▶ **Task requirements**
Leave out the pictures and copy each record below exactly.

[Records from a data source]

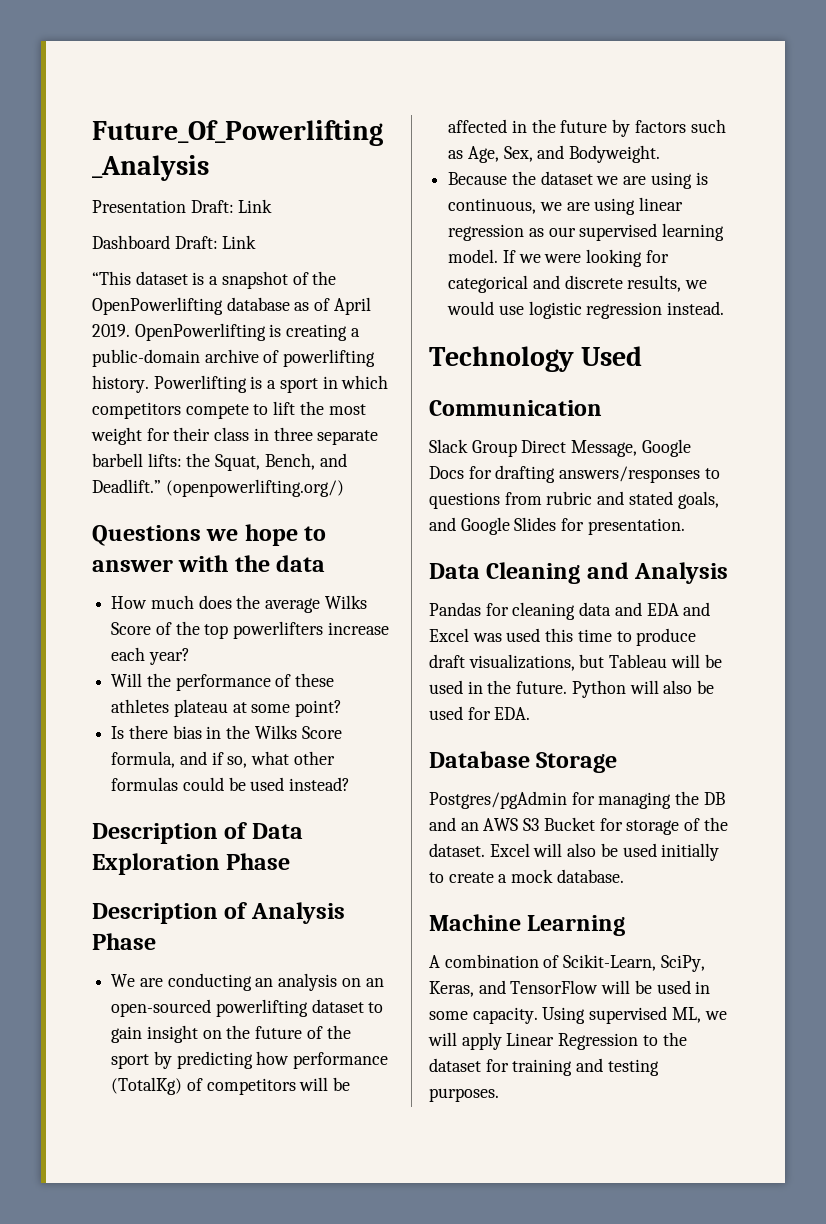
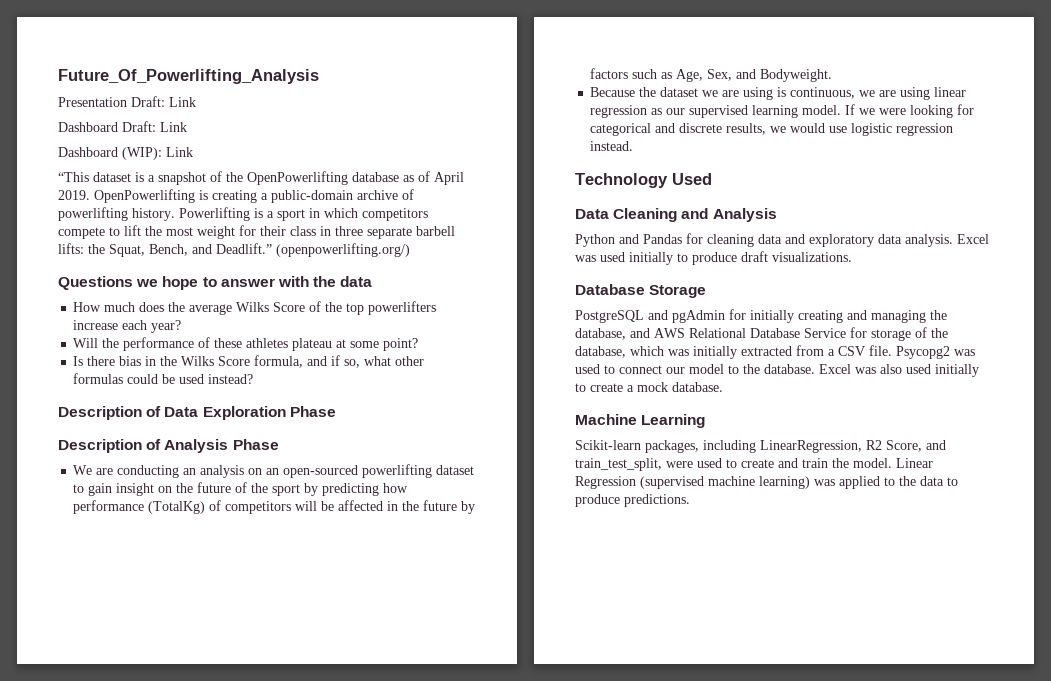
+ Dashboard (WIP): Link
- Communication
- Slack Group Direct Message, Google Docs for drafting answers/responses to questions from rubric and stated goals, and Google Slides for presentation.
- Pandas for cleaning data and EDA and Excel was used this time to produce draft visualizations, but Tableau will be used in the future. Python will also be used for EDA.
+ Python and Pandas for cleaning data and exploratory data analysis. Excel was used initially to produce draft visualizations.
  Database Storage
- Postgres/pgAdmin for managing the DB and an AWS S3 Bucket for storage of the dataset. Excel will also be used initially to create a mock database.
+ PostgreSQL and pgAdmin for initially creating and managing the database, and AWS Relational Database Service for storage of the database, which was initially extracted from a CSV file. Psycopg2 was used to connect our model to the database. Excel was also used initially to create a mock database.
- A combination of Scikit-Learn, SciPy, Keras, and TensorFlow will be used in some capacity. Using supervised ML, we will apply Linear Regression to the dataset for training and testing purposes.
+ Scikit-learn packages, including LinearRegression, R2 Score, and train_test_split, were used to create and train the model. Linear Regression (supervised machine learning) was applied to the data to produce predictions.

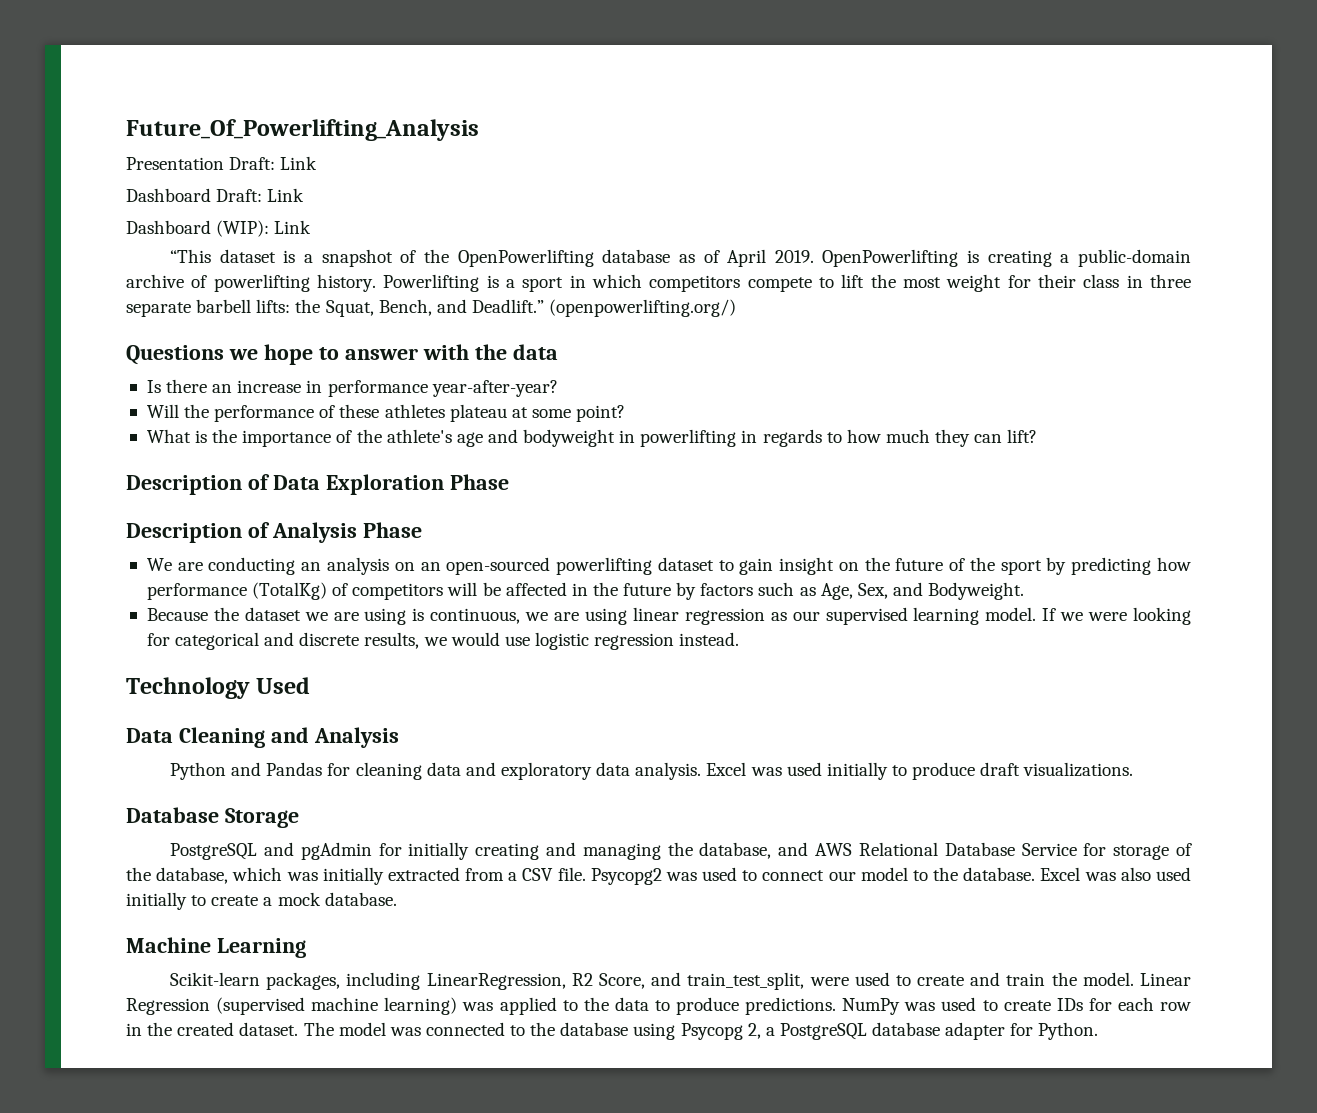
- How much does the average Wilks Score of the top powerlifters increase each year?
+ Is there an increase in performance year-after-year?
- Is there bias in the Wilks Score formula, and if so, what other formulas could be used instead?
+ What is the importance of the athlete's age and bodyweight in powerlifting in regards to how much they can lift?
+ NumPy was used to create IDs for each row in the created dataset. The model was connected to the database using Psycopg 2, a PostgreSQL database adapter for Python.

▶ **Reply to the exercise**
+ Dashboard (WIP): Link
- Communication
- Slack Group Direct Message, Google Docs for drafting answers/responses to questions from rubric and stated goals, and Google Slides for presentation.
- Pandas for cleaning data and EDA and Excel was used this time to produce draft visualizations, but Tableau will be used in the future. Python will also be used for EDA.
+ Python and Pandas for cleaning data and exploratory data analysis. Excel was used initially to produce draft visualizations.
  Database Storage
- Postgres/pgAdmin for managing the DB and an AWS S3 Bucket for storage of the dataset. Excel will also be used initially to create a mock database.
+ PostgreSQL and pgAdmin for initially creating and managing the database, and AWS Relational Database Service for storage of the database, which was initially extracted from a CSV file. Psycopg2 was used to connect our model to the database. Excel was also used initially to create a mock database.
- A combination of Scikit-Learn, SciPy, Keras, and TensorFlow will be used in some capacity. Using supervised ML, we will apply Linear Regression to the dataset for training and testing purposes.
+ Scikit-learn packages, including LinearRegression, R2 Score, and train_test_split, were used to create and train the model. Linear Regression (supervised machine learning) was applied to the data to produce predictions.

- How much does the average Wilks Score of the top powerlifters increase each year?
+ Is there an increase in performance year-after-year?
- Is there bias in the Wilks Score formula, and if so, what other formulas could be used instead?
+ What is the importance of the athlete's age and bodyweight in powerlifting in regards to how much they can lift?
+ NumPy was used to create IDs for each row in the created dataset. The model was connected to the database using Psycopg 2, a PostgreSQL database adapter for Python.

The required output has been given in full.